Paul Emmanuel is a South African artist best known for his prints, drawings and installations. Emmanuel graduated from the University of the Witwatersrand, Johannesburg in 1994, with a BA Fine Art. In 2024, he graduated with a Master’s degree in Fine Arts from the Maryland Institute College of Art, Baltimore, USA. Emmanuel currently lives and works in Johannesburg.

== Early life ==
Paul Emmanuel was born in Kabwe, Zambia in 1969 to South African parents, Joy Erasmus (born 1930), and Emile Emmanuel (born 1924). Emmanuel's father, Emile was born in South Africa, but spent a part of his childhood growing up in Qartaba, Lebanon, where his parents were from and was a life-long devoted Lebanese Maronite Catholic. The family moved from Zambia to Johannesburg in 1973.

== Artwork==
=== Artistic practice ===
Paul Emmanuel is an artist and printmaker who employs various media including photography and film, to address issues of identity, particularly as a white male living in post-apartheid South Africa. The content of his oeuvre deals with a construct of gender, memory and loss. Emmanuel was professionally trained as a printmaker, specialising in lithography. Emmanuel employs his perceptual and technical skills to create photo-realistic drawings. In his drawings he employs a technique using a blade to scratch into the surface of exposed photographic paper and removes layers of the surface revealing tones in the paper in his drawing. His approach is from dark to light. Emmanuel has produced an award-winning, non-narrative, experimental film artwork.

=== Major projects ===
==== Transitions ====
Transitions is the artist's project comprising an internationally touring museum exhibition of drawings and a short film (3SAI: A Rite of Passage). As well as suite of hand-printed stone lithographs titled "Transitions Multiples" exhibited in 2011 at Goya Contemporary Gallery, Baltimore and as the featured exhibition on the 2011 FNB Joburg Art Fair. Transitions explores liminal moments in shifting white male identity, memory and loss.

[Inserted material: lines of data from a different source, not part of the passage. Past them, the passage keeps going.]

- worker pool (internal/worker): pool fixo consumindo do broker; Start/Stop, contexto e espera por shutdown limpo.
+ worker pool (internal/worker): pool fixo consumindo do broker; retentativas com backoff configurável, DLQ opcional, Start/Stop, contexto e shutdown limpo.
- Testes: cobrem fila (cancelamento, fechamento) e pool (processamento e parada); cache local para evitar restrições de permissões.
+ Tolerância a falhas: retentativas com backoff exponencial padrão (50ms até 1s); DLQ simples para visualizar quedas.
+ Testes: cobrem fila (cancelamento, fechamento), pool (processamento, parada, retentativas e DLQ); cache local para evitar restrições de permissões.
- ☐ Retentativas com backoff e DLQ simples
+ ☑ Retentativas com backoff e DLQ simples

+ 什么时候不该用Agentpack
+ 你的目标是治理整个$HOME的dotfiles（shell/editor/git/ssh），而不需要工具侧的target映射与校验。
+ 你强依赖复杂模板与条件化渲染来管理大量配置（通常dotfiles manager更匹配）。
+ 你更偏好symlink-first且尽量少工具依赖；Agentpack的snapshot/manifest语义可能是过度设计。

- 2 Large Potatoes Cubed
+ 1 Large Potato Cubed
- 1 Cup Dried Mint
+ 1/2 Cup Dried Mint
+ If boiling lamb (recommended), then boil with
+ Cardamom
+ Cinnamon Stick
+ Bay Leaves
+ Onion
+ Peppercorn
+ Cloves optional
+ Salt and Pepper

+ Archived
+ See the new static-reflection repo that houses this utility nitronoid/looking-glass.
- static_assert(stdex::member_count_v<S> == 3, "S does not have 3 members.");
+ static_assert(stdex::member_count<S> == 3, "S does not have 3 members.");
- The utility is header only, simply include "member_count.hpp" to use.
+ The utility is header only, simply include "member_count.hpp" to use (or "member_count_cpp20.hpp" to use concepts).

The Transitions Project comprises the following three elements:

1. Transitions – an internationally touring museum solo exhibition comprising a series of five original drawings obsessively hand incised into exposed & processed photographic paper – each capturing sequences of transitory life stages. Included in the show is a looped projection of the short film 3SAI: A Rite of Passage.
2. 3SAI: A RRite of Passage – a cross-platform, cinematic non-narrative experimental short film
3. Transitions Multiples – a suite of editioned maniere noir lithographs.

==== The Lost Men ====
'The Lost Men' is an ongoing project comprising a series of temporary, site-specific installations, which engage with concepts of memorial and public grief. Emmanuel researches the history and relevance of the selected public site. The artwork he creates re-evaluates events related to South African history; it is his personal response from a contemporary viewpoint to a particular place and its historical significance. Each artwork is unique in imagery, structure and format while the project remains conceptually consistent. The installations are installed for a defined period only. Emmanuel uses his own body as his ‘canvas’ and imprints into his skin, using lead type that results in temporary bruising, the names of deceased servicemen killed in action. The artist’s marked body is photographed and the images re-printed onto large, semi-transparent silk banners which are placed in the landscape, acting as a ‘counter memorial’. It is a non-partisan, ‘counter-memorial’ that reflects on impermanence and forgetting. The Lost Men has been selected by the government of France as an official exhibit of the World War One Centennial.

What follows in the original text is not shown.